EXERCISE OBJECTIVE => Reproduce the listing word for word. Skip any image.

+++ RECORDS SHOWN +++

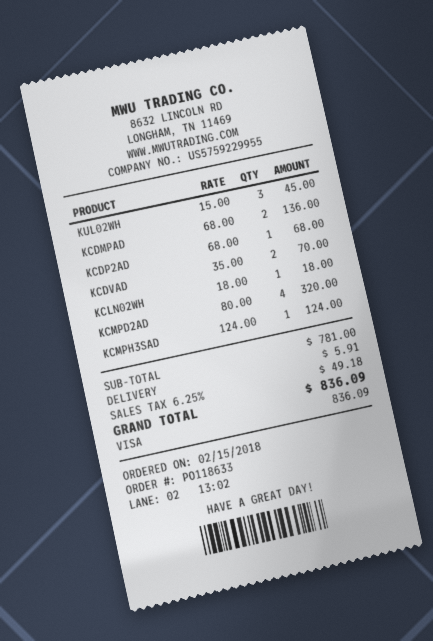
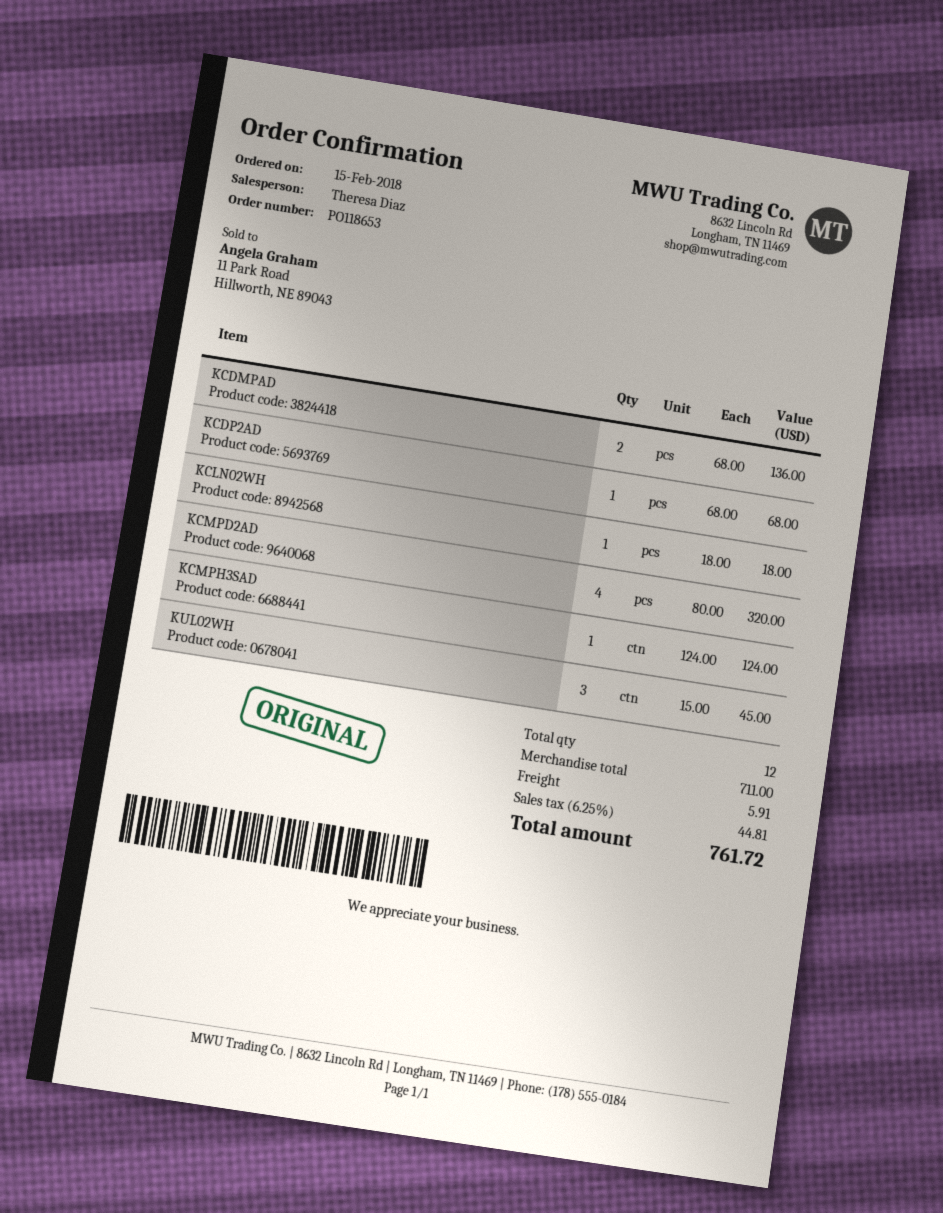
order number: PO118633 -> PO118653
KCDVAD: 2 x 35.00 = 70.00 -> none
subtotal: 781.00 -> 711.00
tax: 6.25% = 49.18 -> 6.25% = 44.81
total: 836.09 -> 761.72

+++

YOUR SOLUTION =>
order number: PO118633 -> PO118653
KCDVAD: 2 x 35.00 = 70.00 -> none
subtotal: 781.00 -> 711.00
tax: 6.25% = 49.18 -> 6.25% = 44.81
total: 836.09 -> 761.72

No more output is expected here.